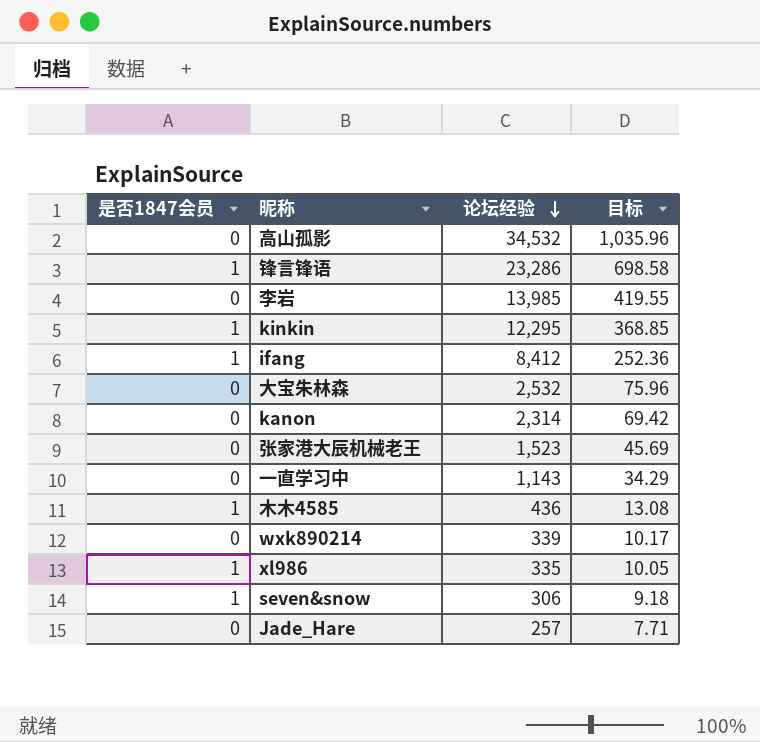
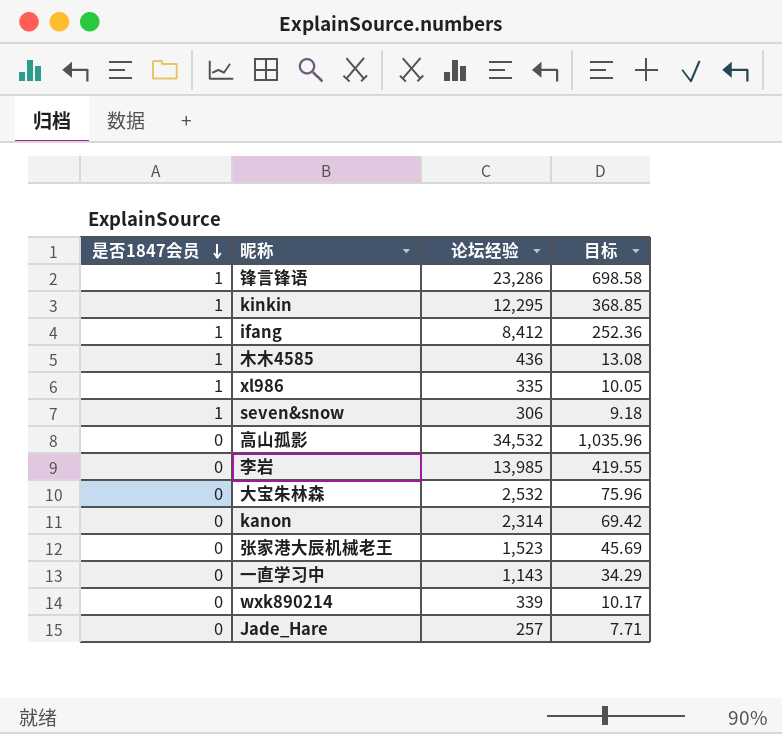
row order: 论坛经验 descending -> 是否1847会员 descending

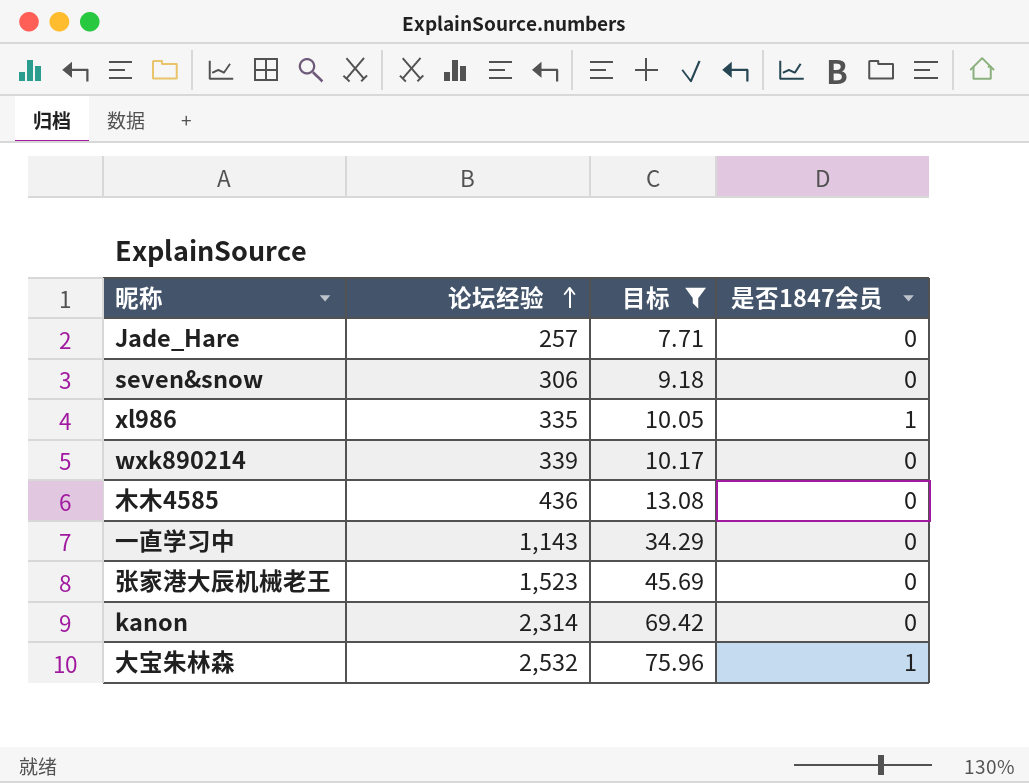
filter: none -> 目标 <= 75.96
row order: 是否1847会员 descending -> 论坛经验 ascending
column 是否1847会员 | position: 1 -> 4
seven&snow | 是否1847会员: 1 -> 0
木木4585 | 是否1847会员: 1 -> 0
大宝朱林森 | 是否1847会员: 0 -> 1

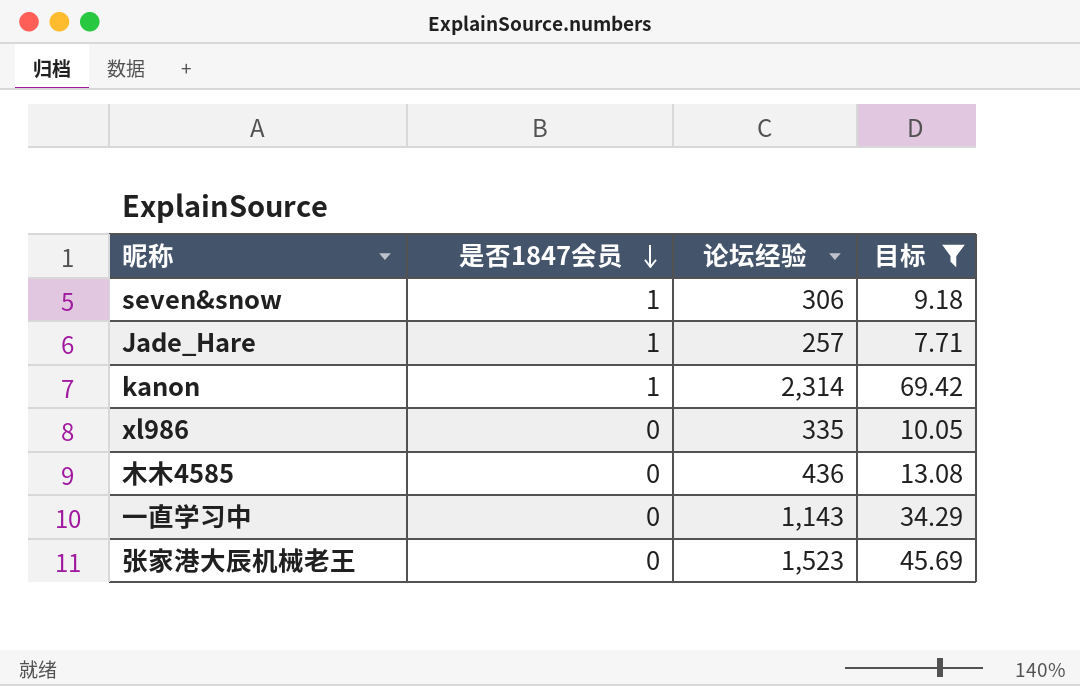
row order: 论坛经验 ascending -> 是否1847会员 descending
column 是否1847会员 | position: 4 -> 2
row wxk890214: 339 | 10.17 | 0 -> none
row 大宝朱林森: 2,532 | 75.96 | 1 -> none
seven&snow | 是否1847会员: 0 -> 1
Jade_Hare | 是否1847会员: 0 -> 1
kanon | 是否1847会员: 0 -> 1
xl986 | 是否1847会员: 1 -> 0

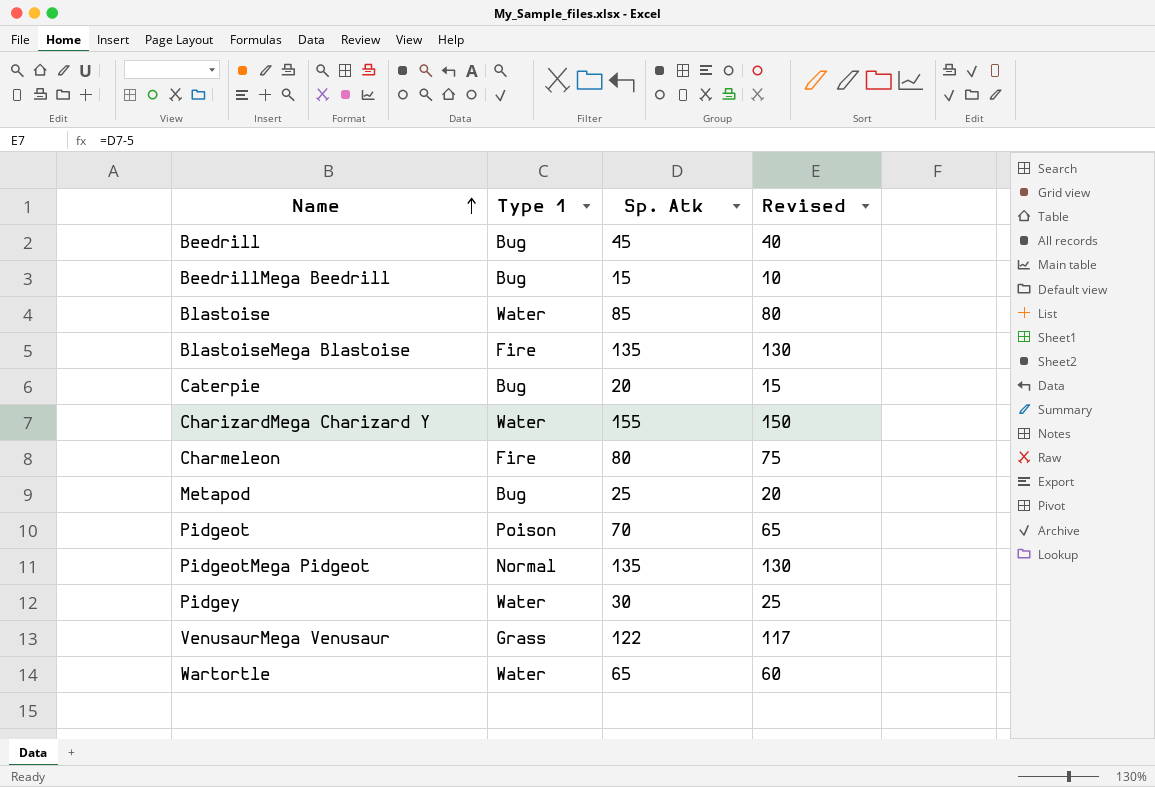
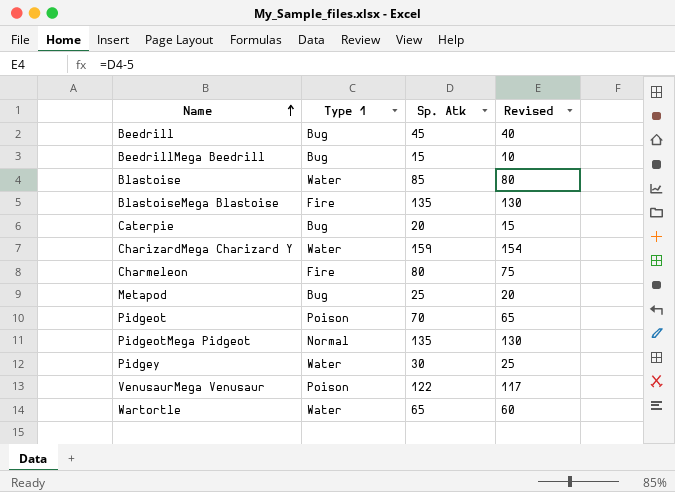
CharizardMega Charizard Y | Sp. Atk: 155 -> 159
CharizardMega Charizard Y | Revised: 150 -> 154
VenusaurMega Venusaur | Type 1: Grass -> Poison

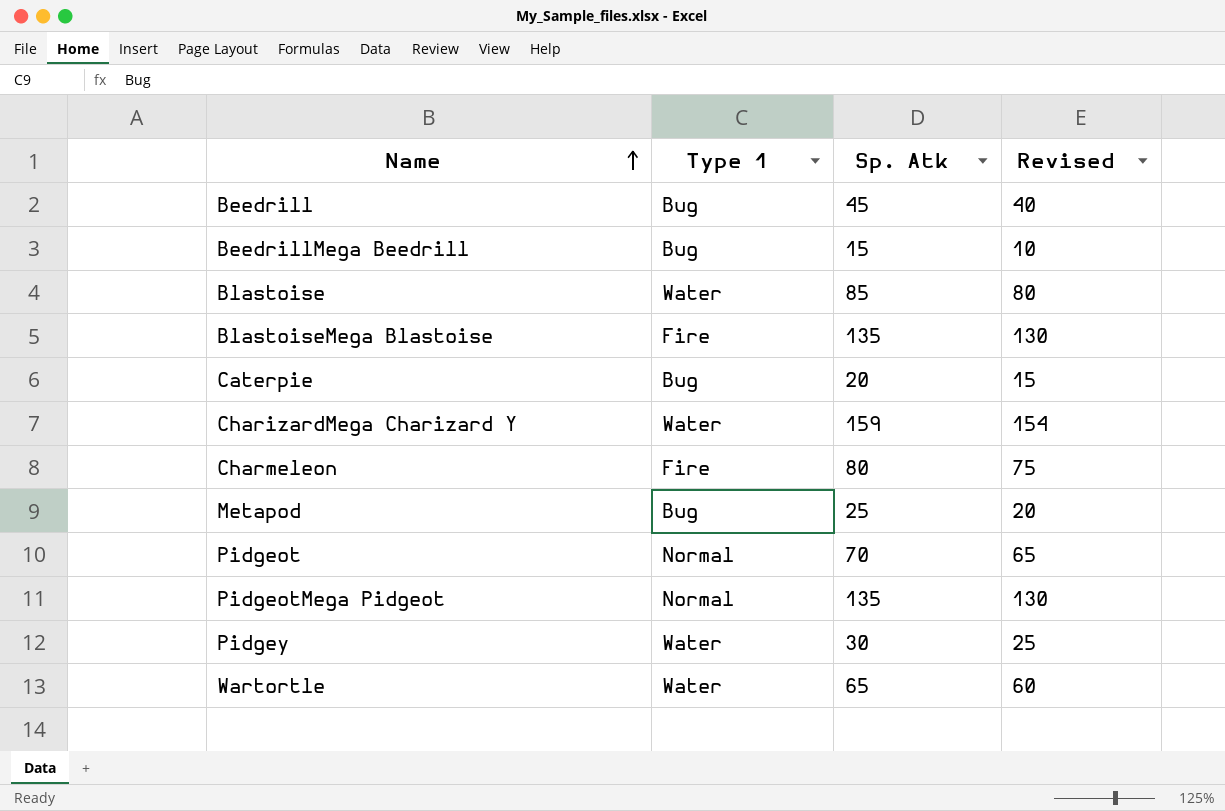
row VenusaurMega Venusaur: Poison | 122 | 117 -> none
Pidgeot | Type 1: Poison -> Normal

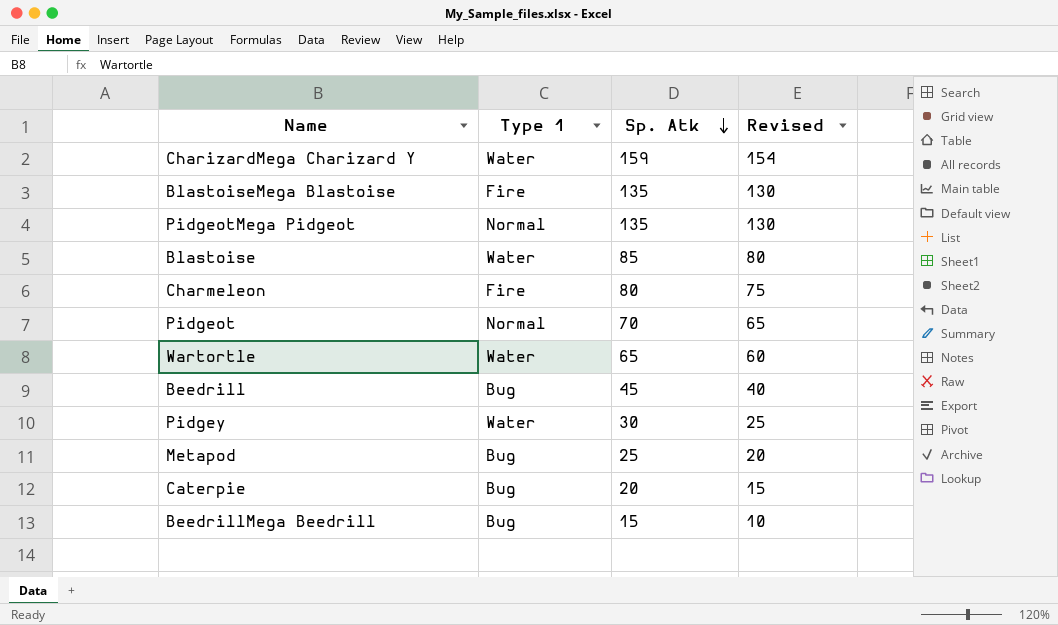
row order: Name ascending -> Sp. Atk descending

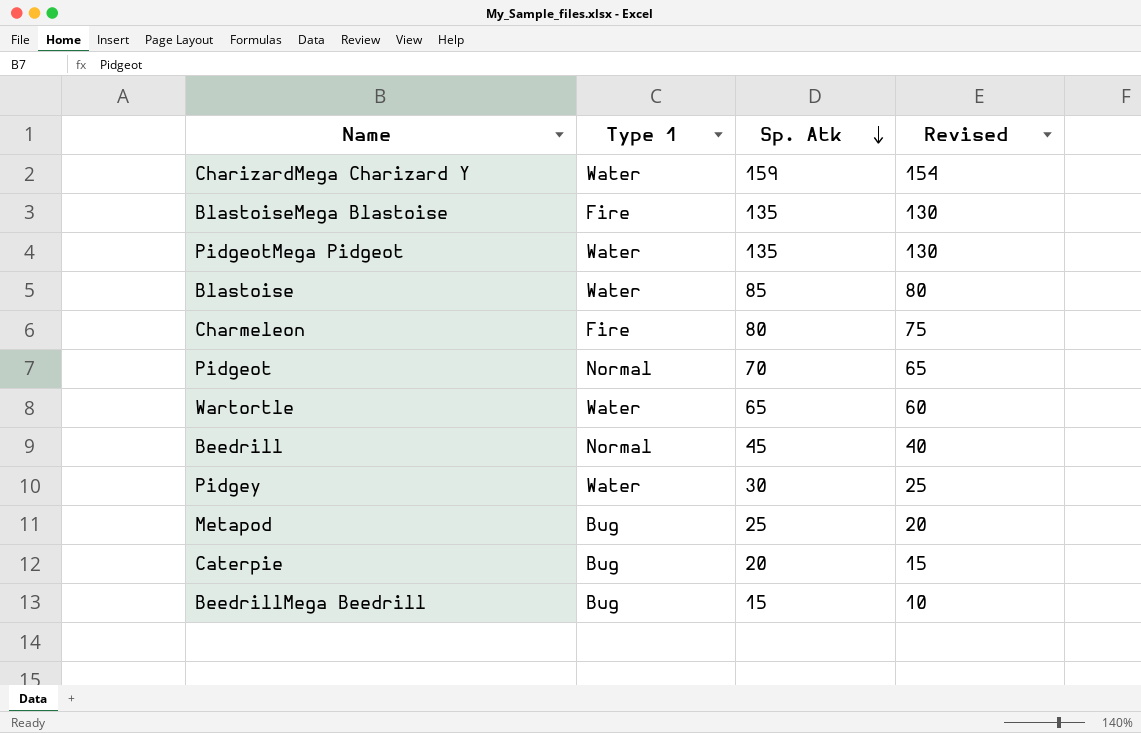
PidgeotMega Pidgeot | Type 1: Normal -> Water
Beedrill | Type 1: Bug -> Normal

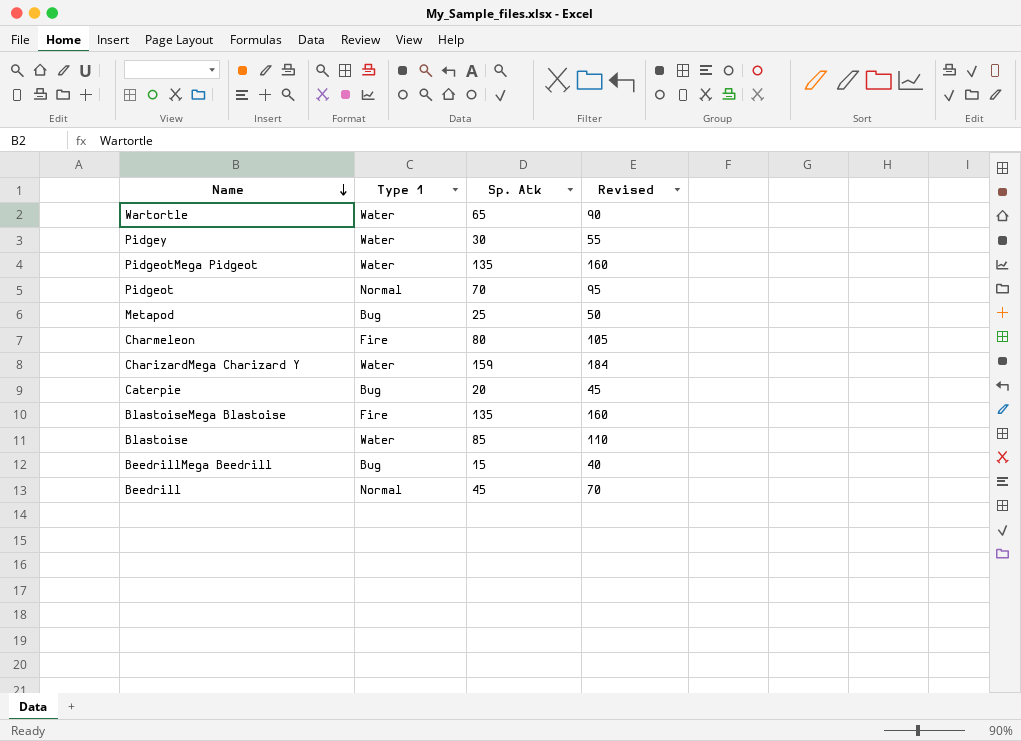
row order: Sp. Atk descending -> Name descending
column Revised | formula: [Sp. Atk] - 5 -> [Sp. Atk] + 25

### Work required
Copy nothing but the lines from the one containing "Pidgeot | Type 1: Poison -> Normal" through the last line of the listing above, transcribed exactly and with no pictures.

### Answer to the problem
Pidgeot | Type 1: Poison -> Normal

row order: Name ascending -> Sp. Atk descending

PidgeotMega Pidgeot | Type 1: Normal -> Water
Beedrill | Type 1: Bug -> Normal

row order: Sp. Atk descending -> Name descending
column Revised | formula: [Sp. Atk] - 5 -> [Sp. Atk] + 25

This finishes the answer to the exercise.